## Task statement
Each line in the material below, starting at the one with "justify-content: center ->" and ending at the one with "font-size: 11px ->", is to be reproduced exactly; no picture is to be copied.

## Data shown
★ ★ ★ ★ ★ ★ ★

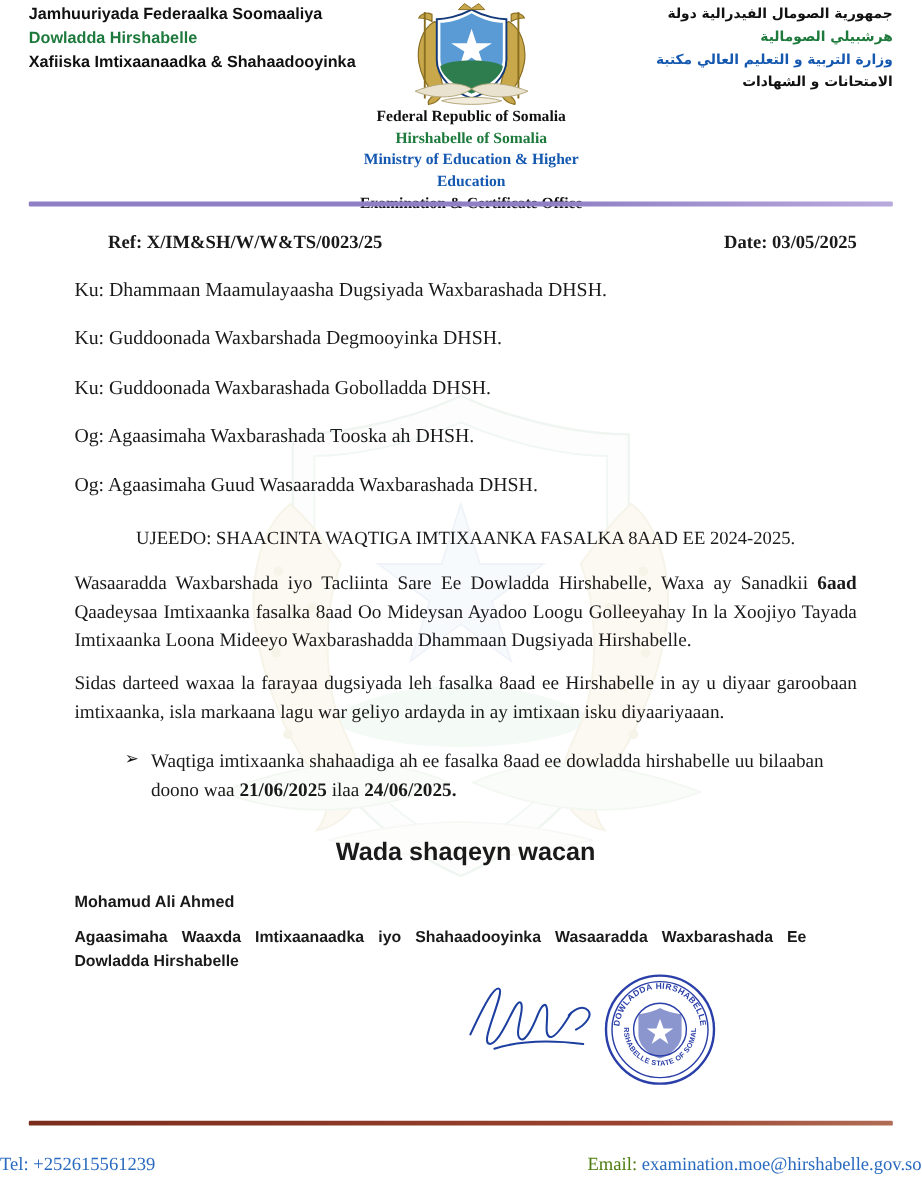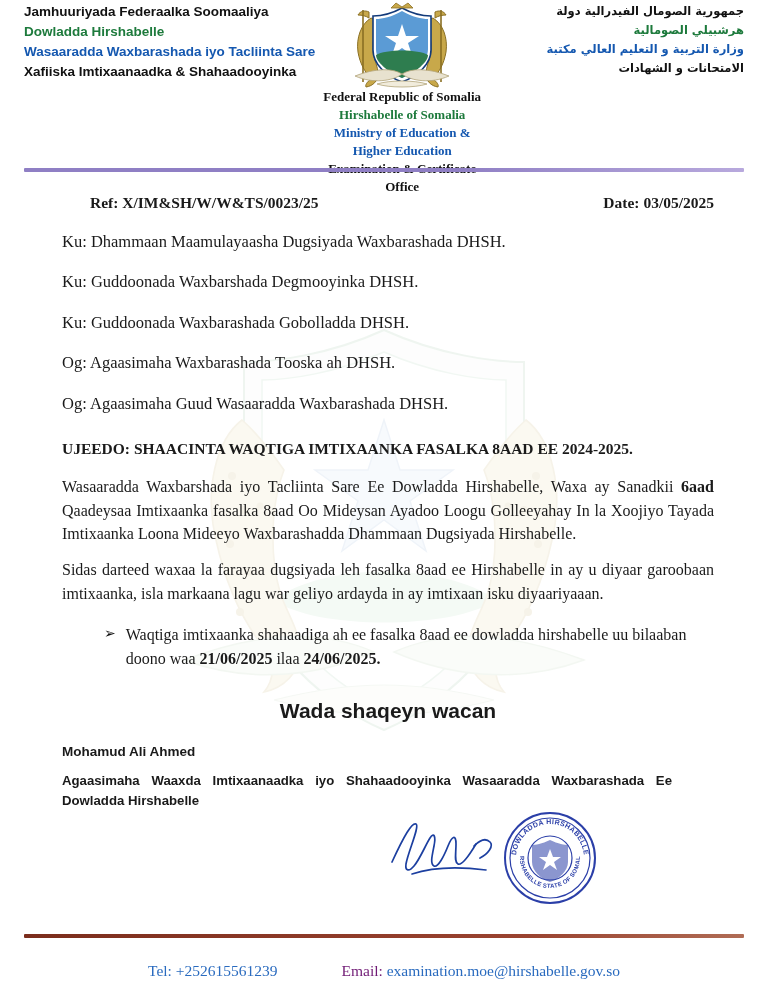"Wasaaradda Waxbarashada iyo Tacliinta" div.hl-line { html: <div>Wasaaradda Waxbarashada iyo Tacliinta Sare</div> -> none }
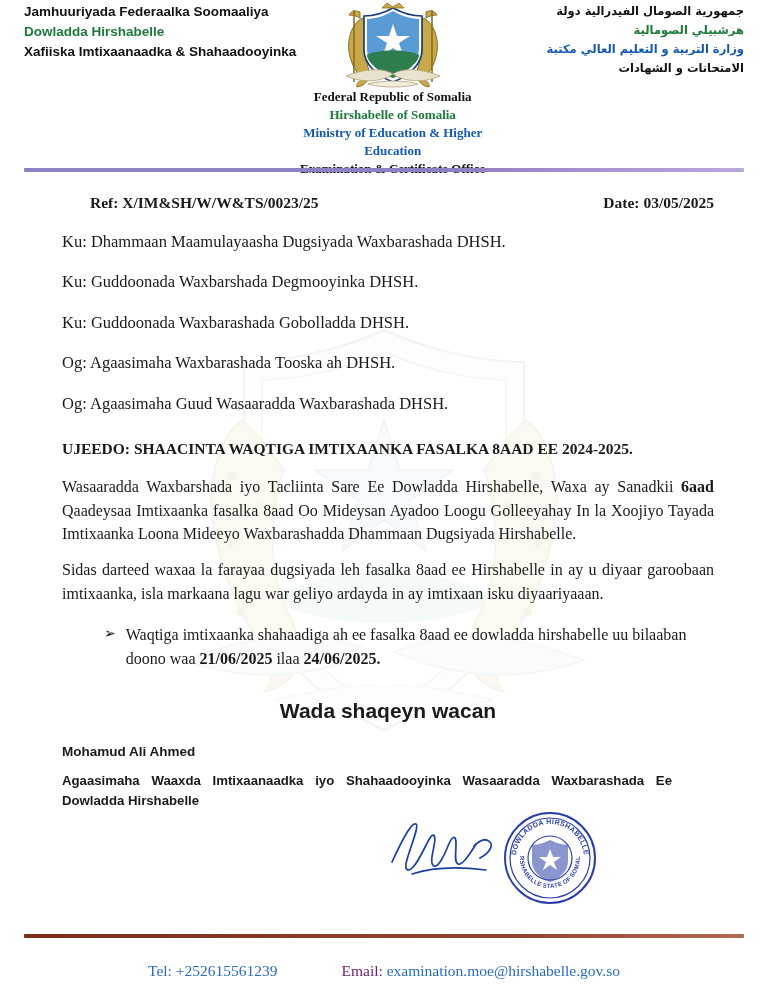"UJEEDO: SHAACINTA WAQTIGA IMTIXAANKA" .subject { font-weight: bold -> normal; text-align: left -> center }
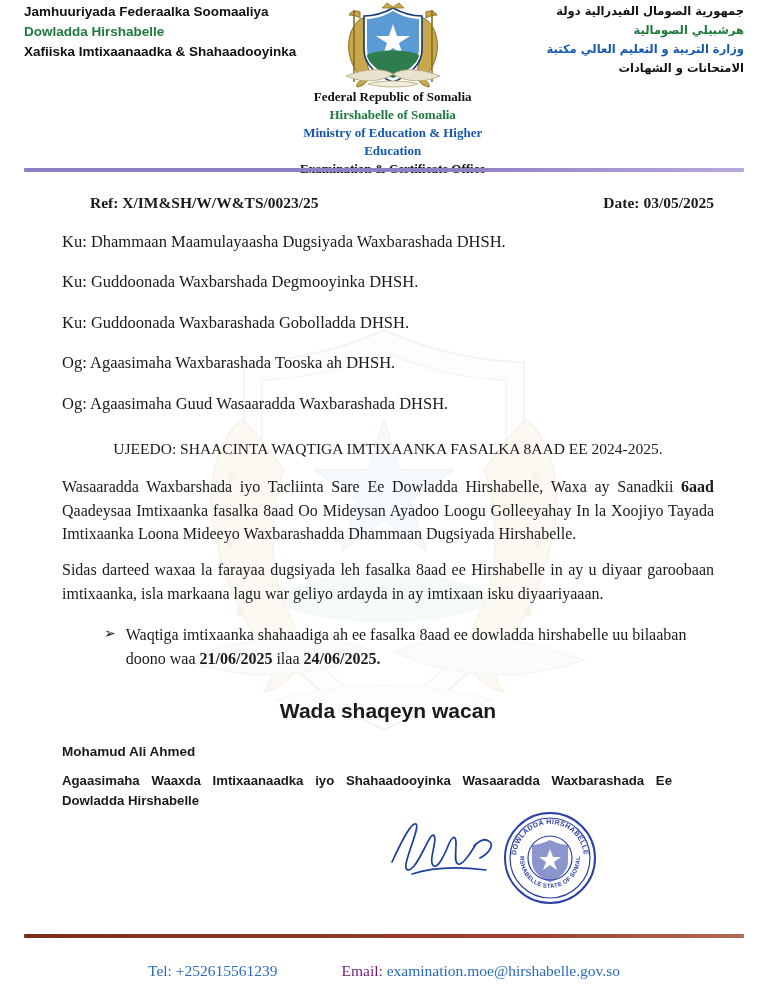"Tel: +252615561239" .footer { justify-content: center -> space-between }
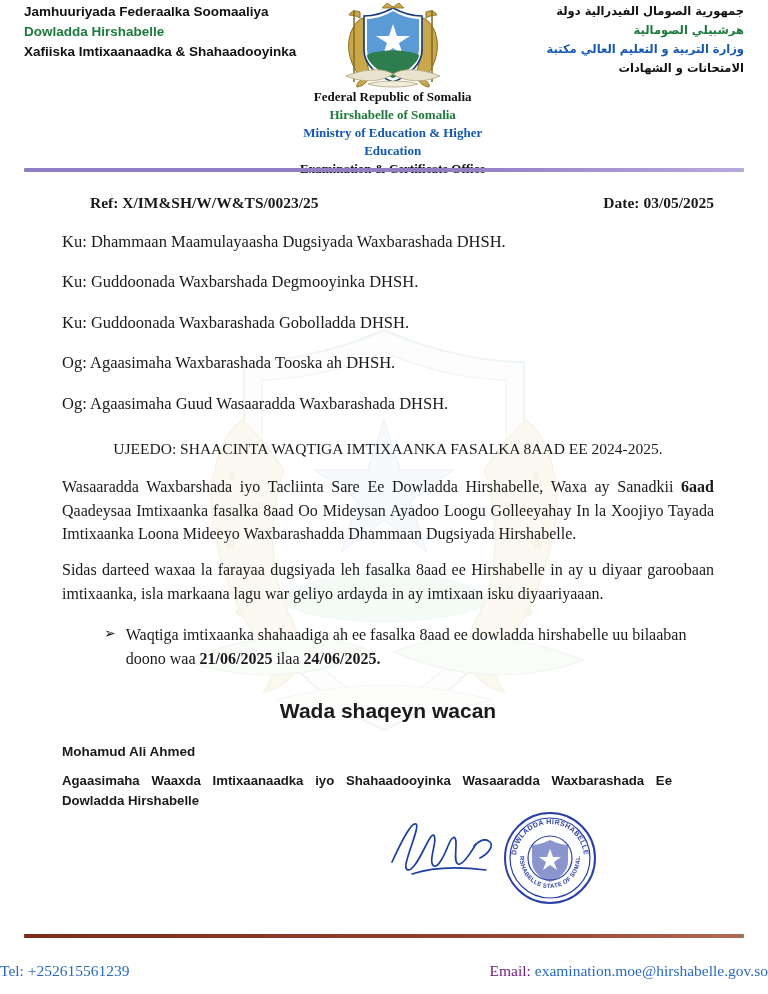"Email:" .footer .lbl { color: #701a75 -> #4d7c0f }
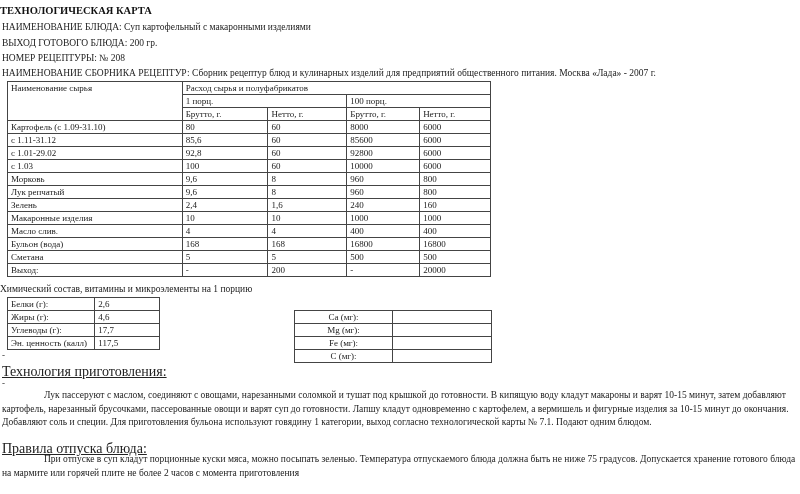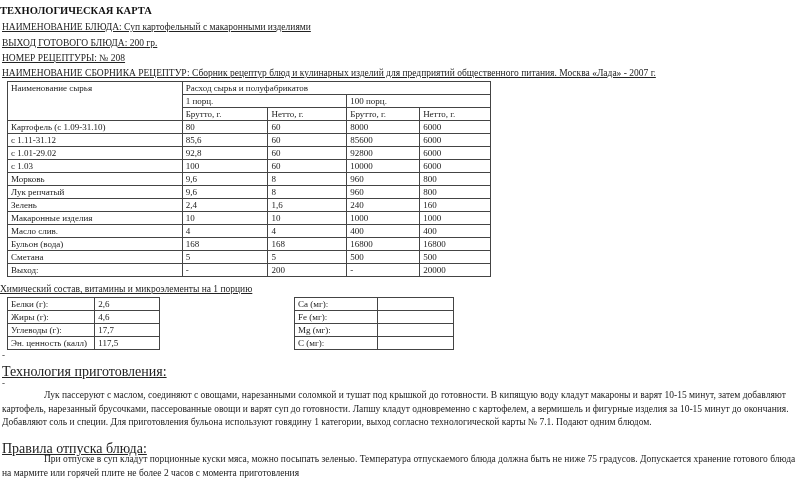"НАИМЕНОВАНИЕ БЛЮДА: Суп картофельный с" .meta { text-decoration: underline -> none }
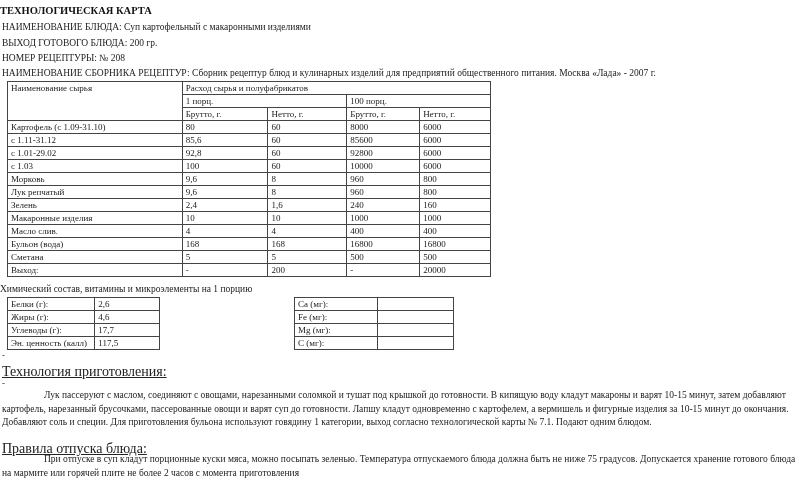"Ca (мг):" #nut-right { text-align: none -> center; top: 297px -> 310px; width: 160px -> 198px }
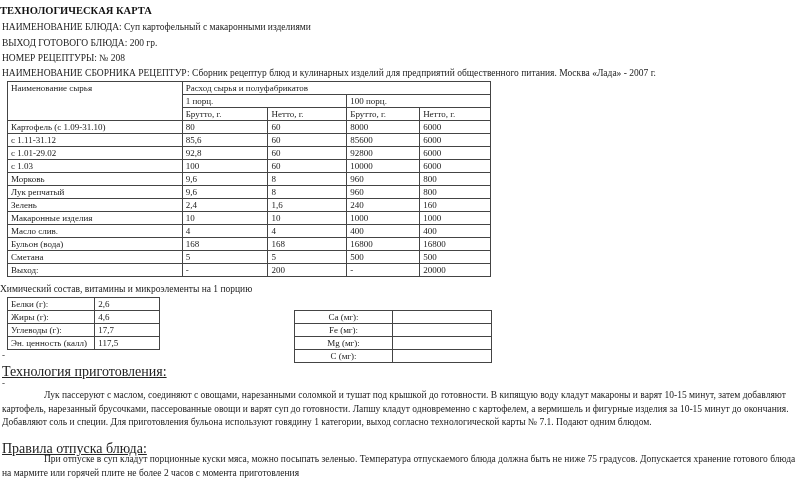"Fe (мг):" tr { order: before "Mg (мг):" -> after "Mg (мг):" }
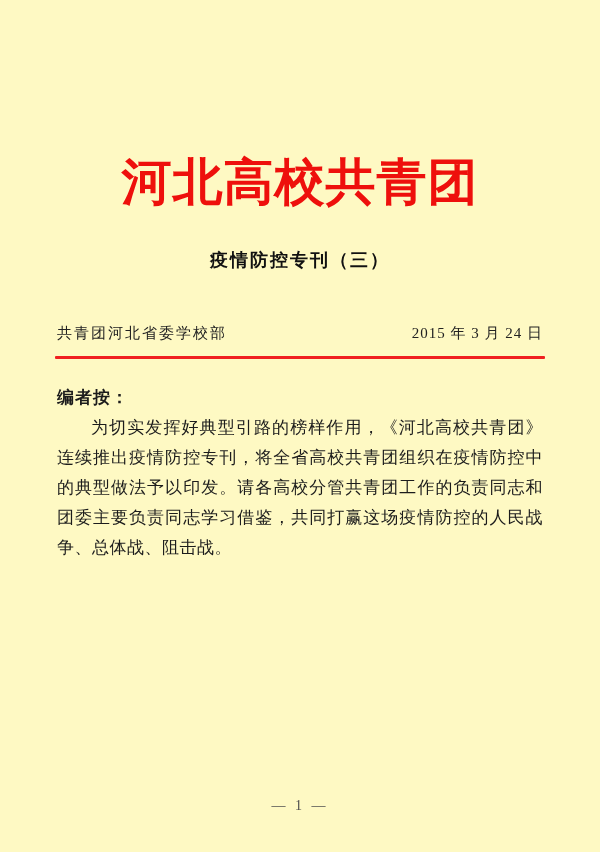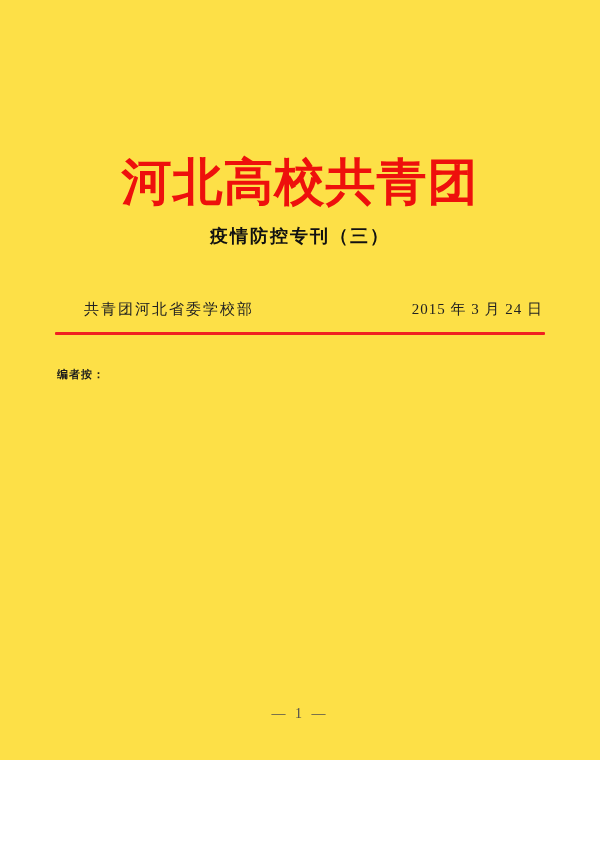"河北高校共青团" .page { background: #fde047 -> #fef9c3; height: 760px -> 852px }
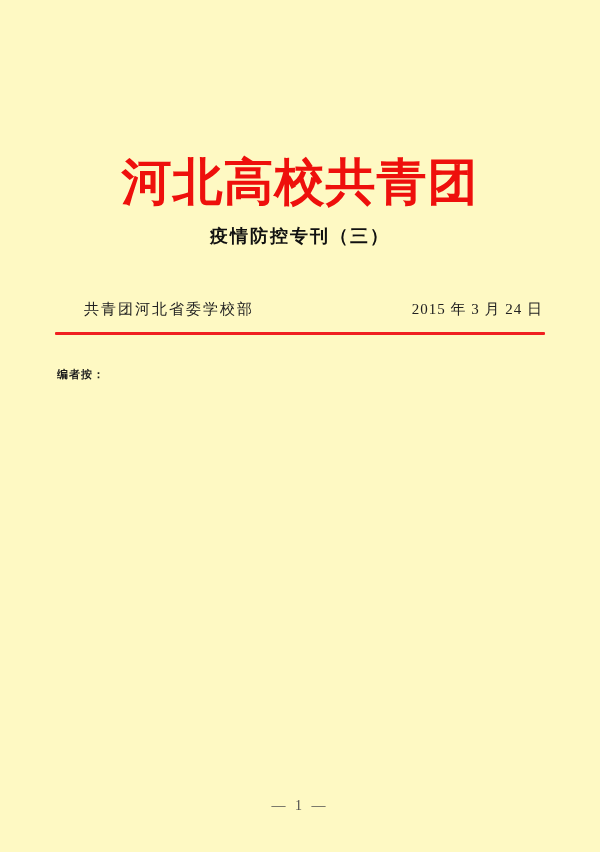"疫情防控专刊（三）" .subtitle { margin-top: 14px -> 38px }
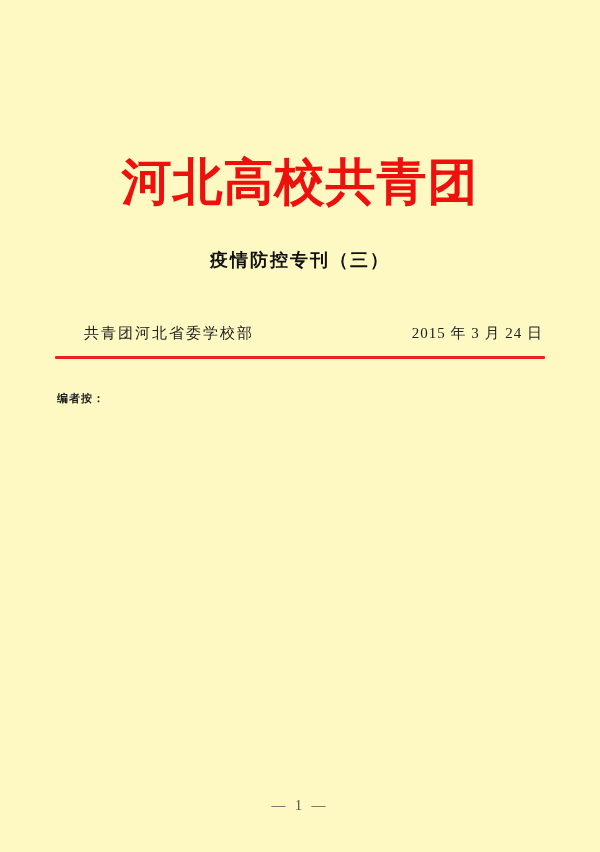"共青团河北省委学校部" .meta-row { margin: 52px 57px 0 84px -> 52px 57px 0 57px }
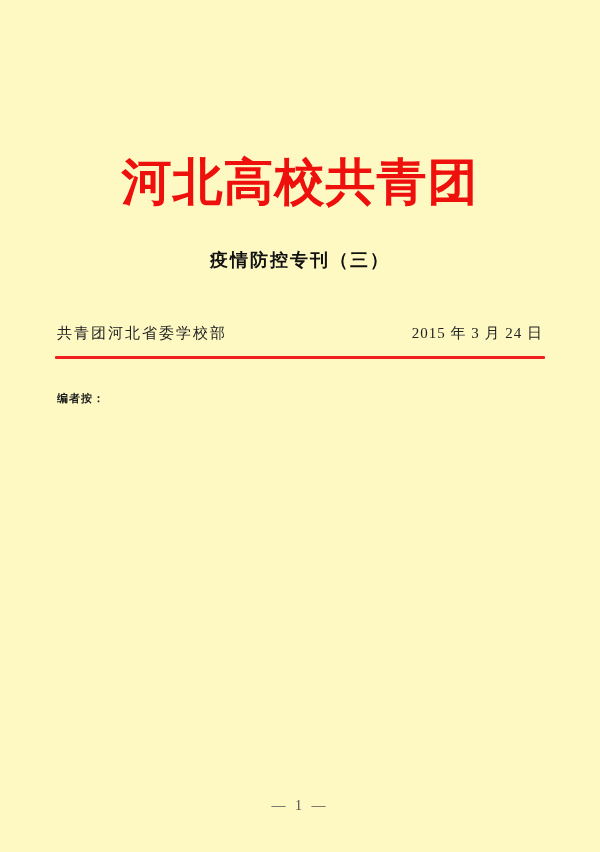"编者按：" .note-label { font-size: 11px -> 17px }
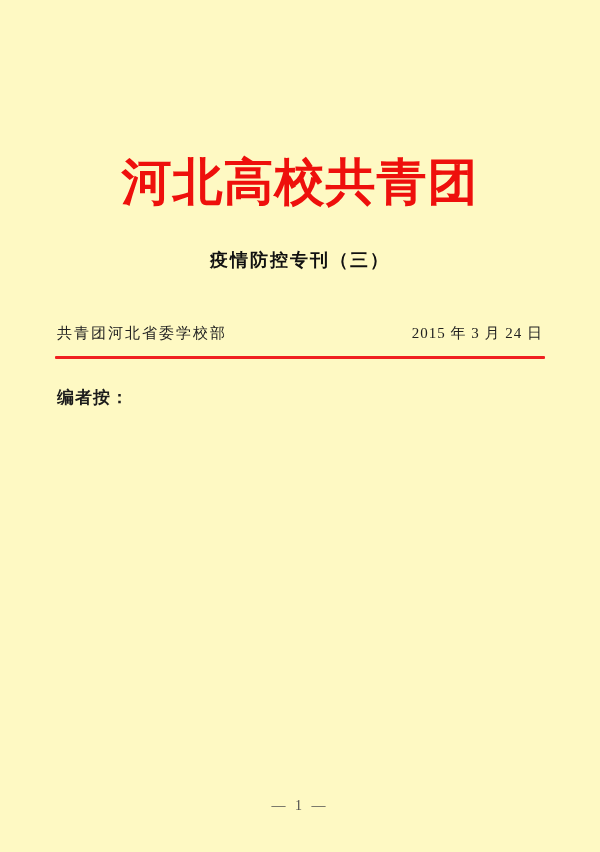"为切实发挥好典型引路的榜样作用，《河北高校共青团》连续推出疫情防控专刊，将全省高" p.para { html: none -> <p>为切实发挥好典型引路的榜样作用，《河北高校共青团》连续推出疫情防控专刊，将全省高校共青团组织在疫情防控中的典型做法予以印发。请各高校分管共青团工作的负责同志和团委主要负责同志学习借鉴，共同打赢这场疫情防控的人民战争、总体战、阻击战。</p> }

★ ★ ★ ★ ★ ★ ★

## Worked solution
"Tel: +252615561239" .footer { justify-content: center -> space-between }
"Email:" .footer .lbl { color: #701a75 -> #4d7c0f }
"НАИМЕНОВАНИЕ БЛЮДА: Суп картофельный с" .meta { text-decoration: underline -> none }
"Ca (мг):" #nut-right { text-align: none -> center; top: 297px -> 310px; width: 160px -> 198px }
"Fe (мг):" tr { order: before "Mg (мг):" -> after "Mg (мг):" }
"河北高校共青团" .page { background: #fde047 -> #fef9c3; height: 760px -> 852px }
"疫情防控专刊（三）" .subtitle { margin-top: 14px -> 38px }
"共青团河北省委学校部" .meta-row { margin: 52px 57px 0 84px -> 52px 57px 0 57px }
"编者按：" .note-label { font-size: 11px -> 17px }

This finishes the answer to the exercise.